The legal controversy over Google’s plan to use a proprietary high speed scanning process to copy (to start with) the entire book collections in the libraries at Michigan, Stanford, Oxford, the New York Public Library and Harvard, whether or not a particular book is under copyright, and to require copyright owners to notify Google if they wish to “opt out” of this program, has reached fever pitch. Indeed, its easy to see why. In almost every case until now, copyright litigation has implicated the legal rights of one copyright owner and one alleged infringer. In the few cases to involve broader rights, such as the Napster/Grokster line of file sharing cases, it was easy for anyone with a moral compass to conclude that wholesale copying and distribution of copyrighted music (or the encouragement of same) was wrong, and was a violation of the copyright laws.

Google’s is not threatening to Napsterize the book publishing industry, but its chutzpah is breathtaking: “Google Book Search” (f/k/a Google Print) proposes to scan every book, in every language, in-print or out-of-print, in-copyright or out of copyright, and make it freely searchable. If the copyright owner gives permission, make available for Internet searches the full page on which a search result appears, and adjacent pages. If Google doesn’t have the copyright owner’s permission, present only a “snippet” from the book to searchers using Google.

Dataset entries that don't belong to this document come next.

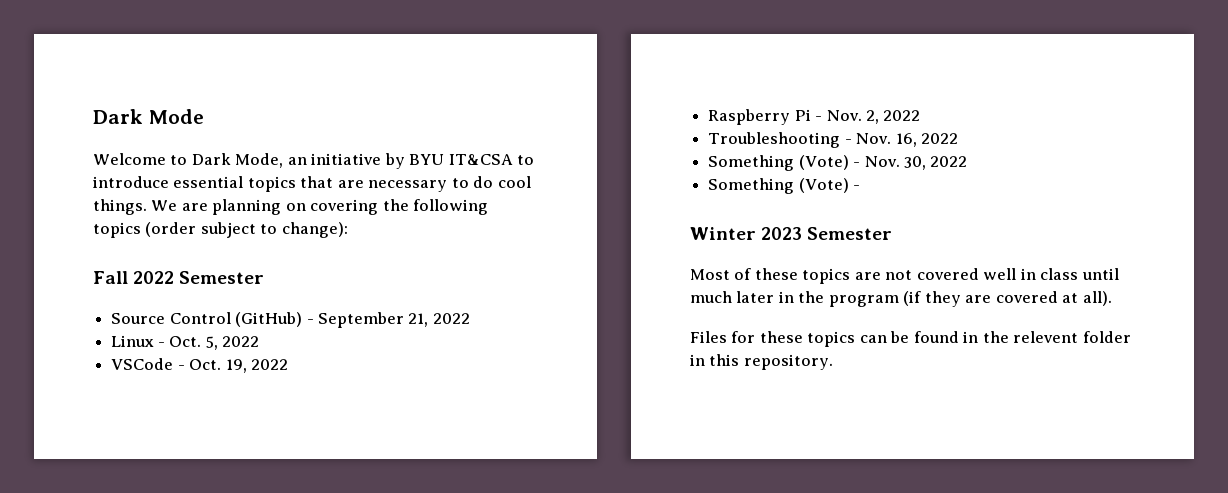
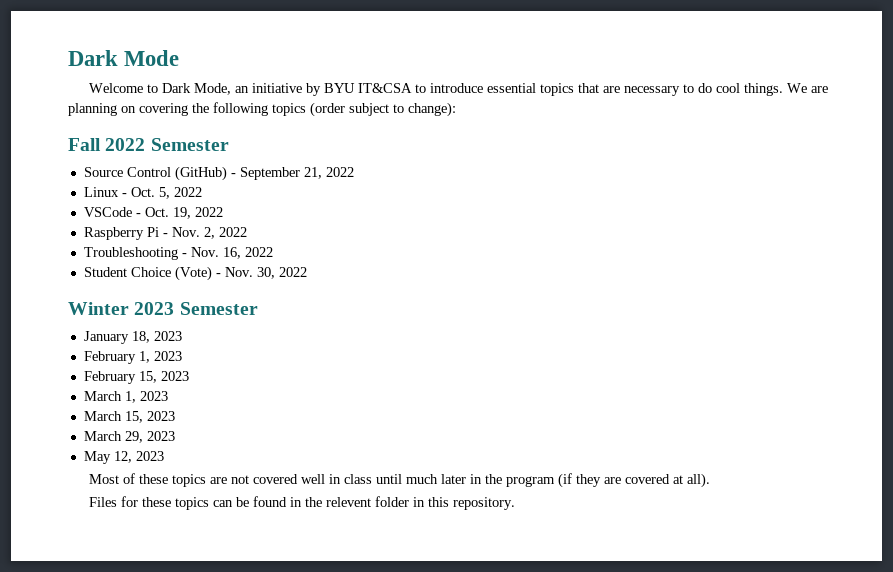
[708,155,795,171] Something -> [83,267,171,277] Student Choice
[708,178,861,194] // Something (Vote) - -> (307, 272) none
(893, 233) none -> [83,331,182,344] [83,351,182,364] [83,371,189,384] [83,391,168,403] [83,411,175,423] [83,431,175,443] [83,451,164,464] // January 18, 2023 // February 1, 2023 // February 15, 2023 // March 1, 2023 // March 15, 2023 // March 29, 2023 // May 12, 2023

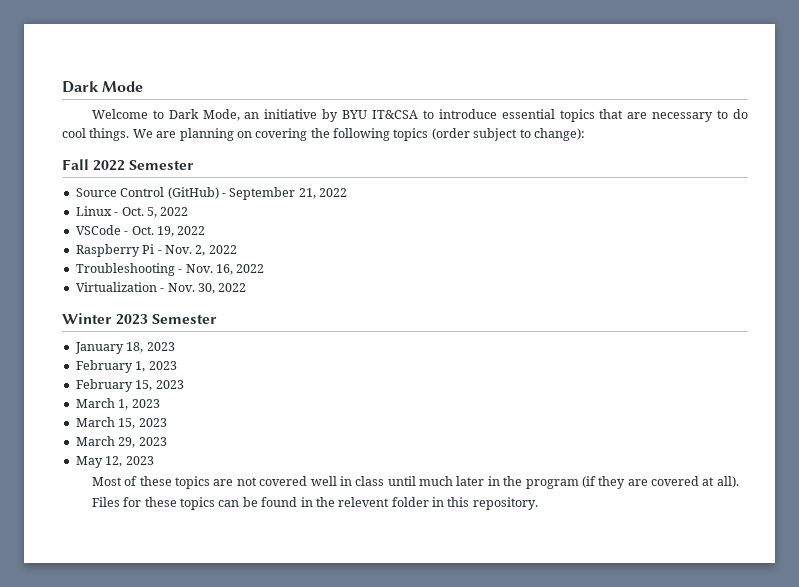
[83,266,212,281] Student Choice (Vote) -> [75,282,157,292] Virtualization

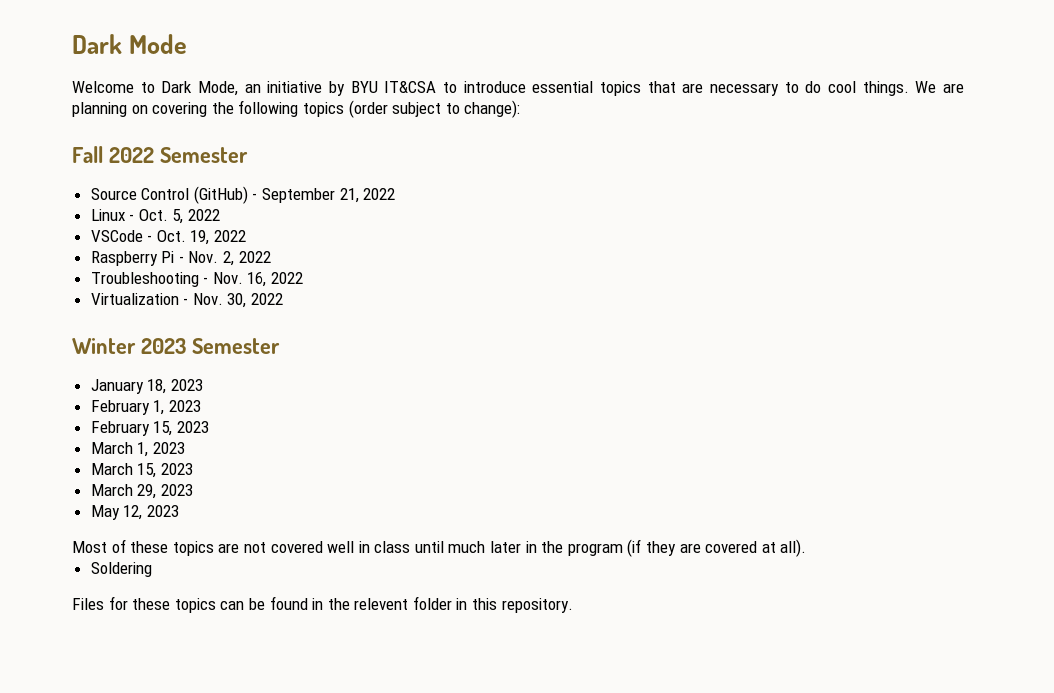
(739, 482) none -> [90,562,152,577] // Soldering

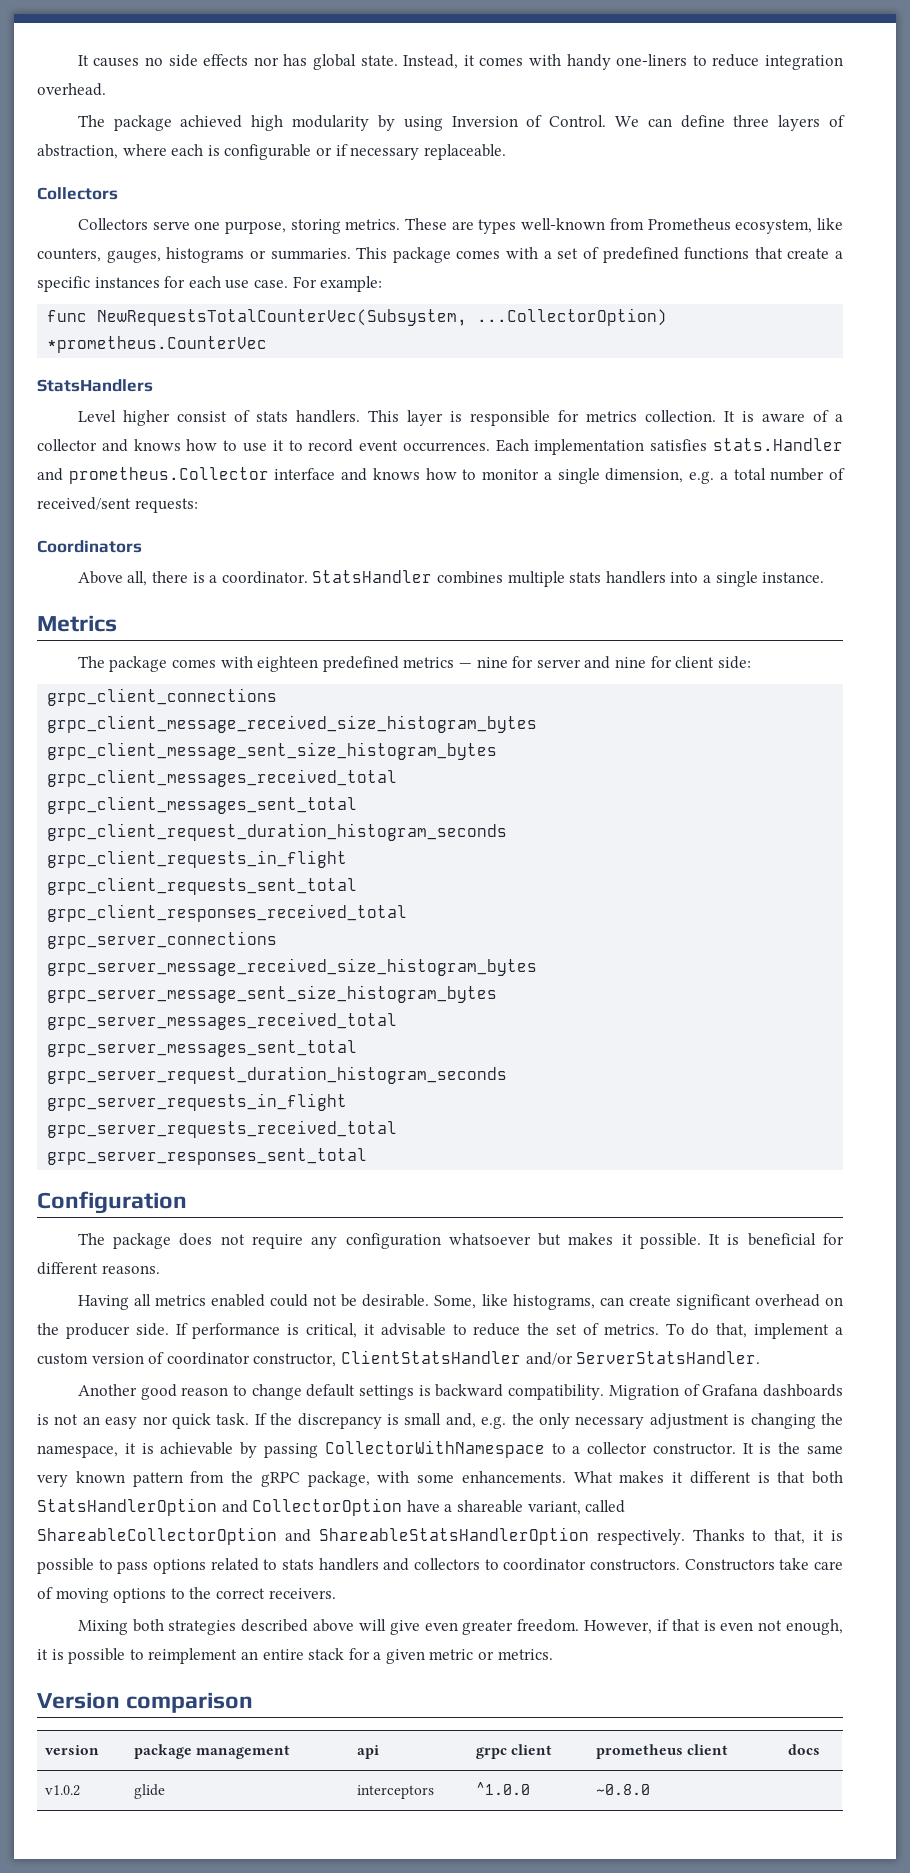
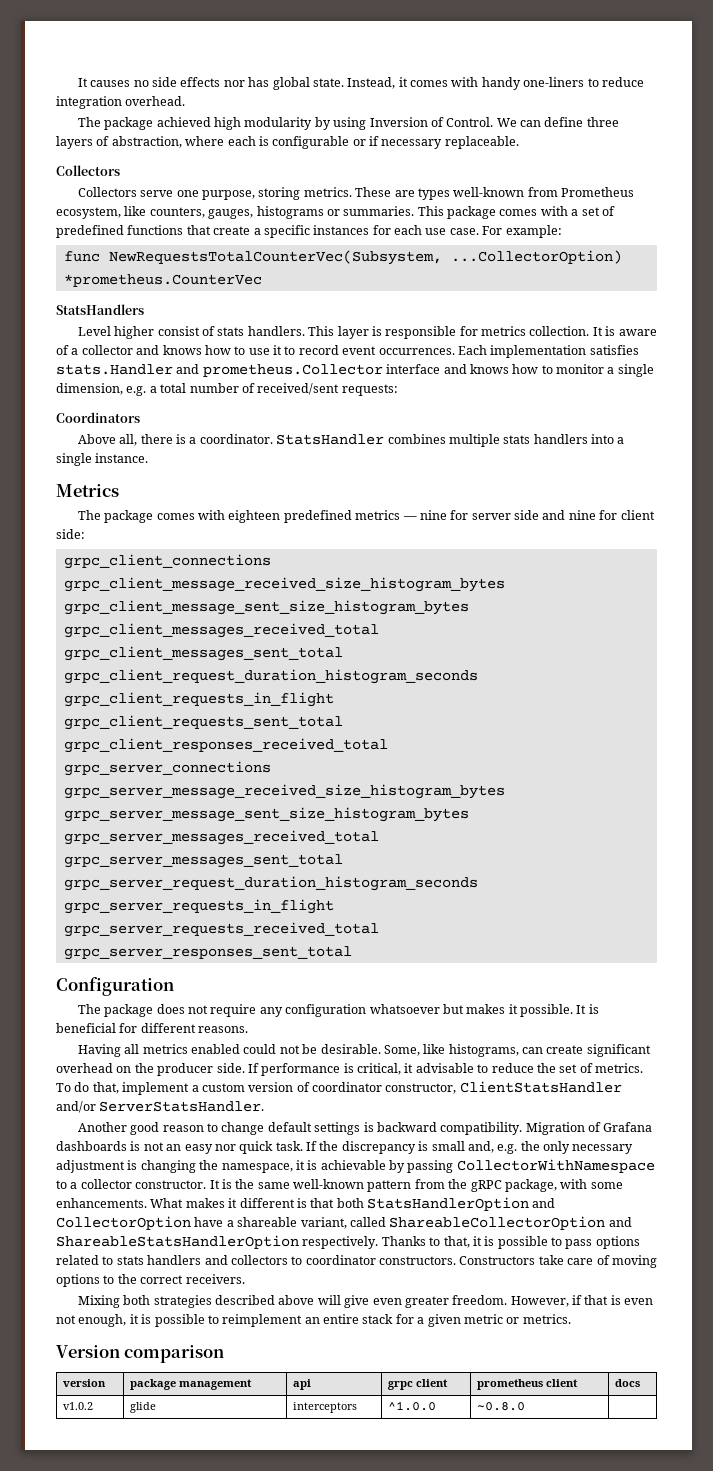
(581, 663) none -> [514,510,540,520] side
[37,1471,125,1487] very known -> [293,1179,364,1189] well-known

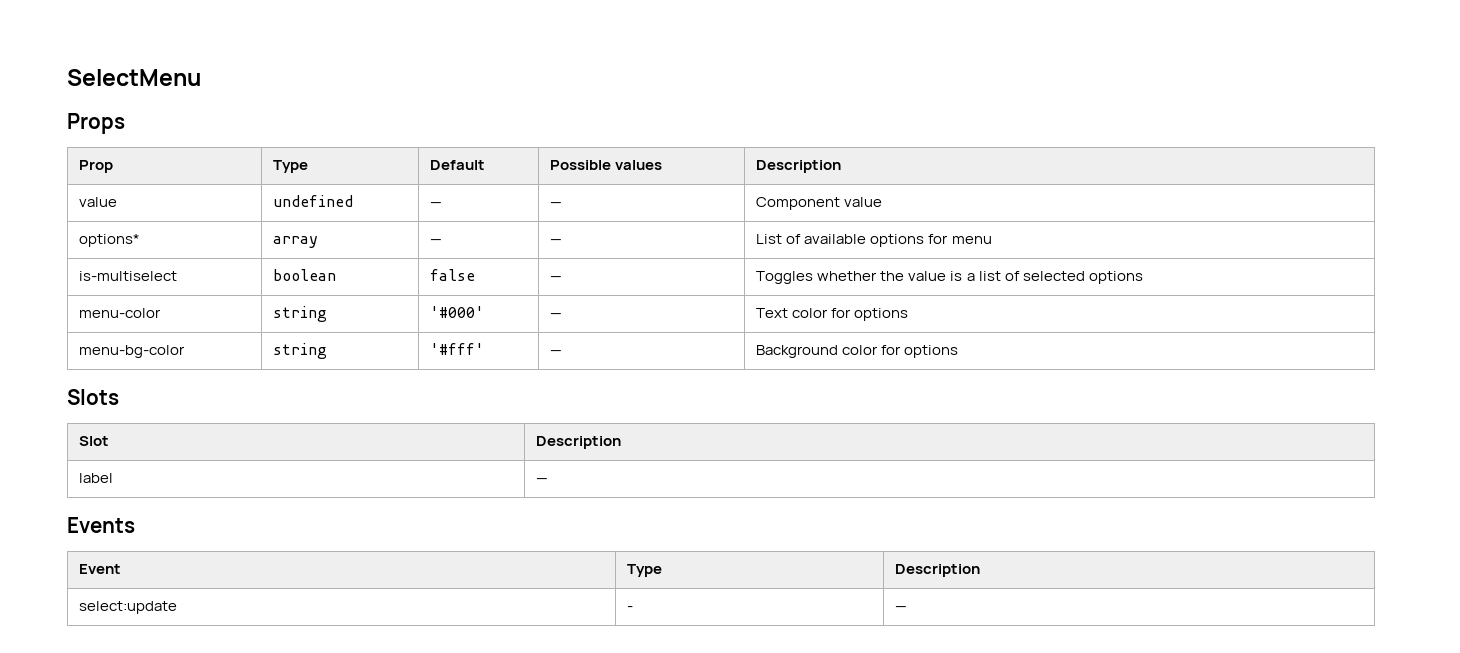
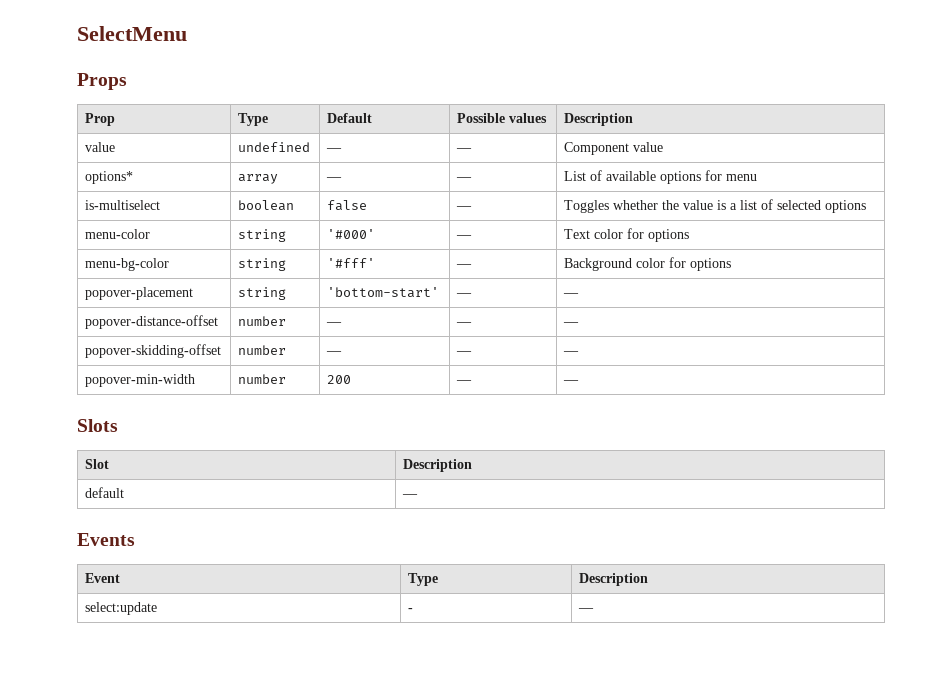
(959, 351) none -> [85,287,194,300] [238,287,287,300] [327,287,440,298] [456,293,473,297] [563,293,580,297] [85,315,219,329] [238,316,287,326] [326,322,343,326] [456,322,473,326] [563,322,580,326] [85,344,222,358] [238,345,287,355] [326,351,343,355] [456,351,473,355] [563,351,580,355] [85,374,196,387] [238,374,287,384] [327,375,352,384] [456,380,473,384] [563,380,580,384] // popover-placement | string | 'bottom-start' | — | — // popover-distance-offset | number | — | — | — // popover-skidding-offset | number | — | — | — // popover-min-width | number | 200 | — | —
[79,473,114,483] label -> [85,487,125,498] default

Whew! You would be hard pressed to come up with anything to make the book publishing industry angrier (short of outright Napsterization), and Google’s proposal has had a predictable effect (although its not clear whether the Googlers in Mountain View anticipated that their altruistic undertaking would result in copyright infringement lawsuits brought by both the American Association of Publishers and the Author’s Guild).

Here’s my view on the debate over the legality of Google’s on-again/off-again project. For the views of numerous other academics and observers (and more than you could possibly ever want to know about this issue, unless you are a lawyer for one of the sides in these lawsuits and are trolling for arguments), read here and here.

First, just as was true for many people when the peer-to-peer music file sharing issues first arose, there’s a lot of emotion over this issue. We are all consumers of information, and what consumer wouldn’t want “one giant electronic card catalogue that makes all the world’s books discoverable with just a few keystrokes by anyone, anywhere, anytime”? (Google’s Schmidt again). However, unless the courts rewrite the law (as Lawrence Lessig suggests), the legality of Google Book Search is going to be decided under the law as it exists today, not based on what’s good for the planet or Utopian philosophies of copyright law.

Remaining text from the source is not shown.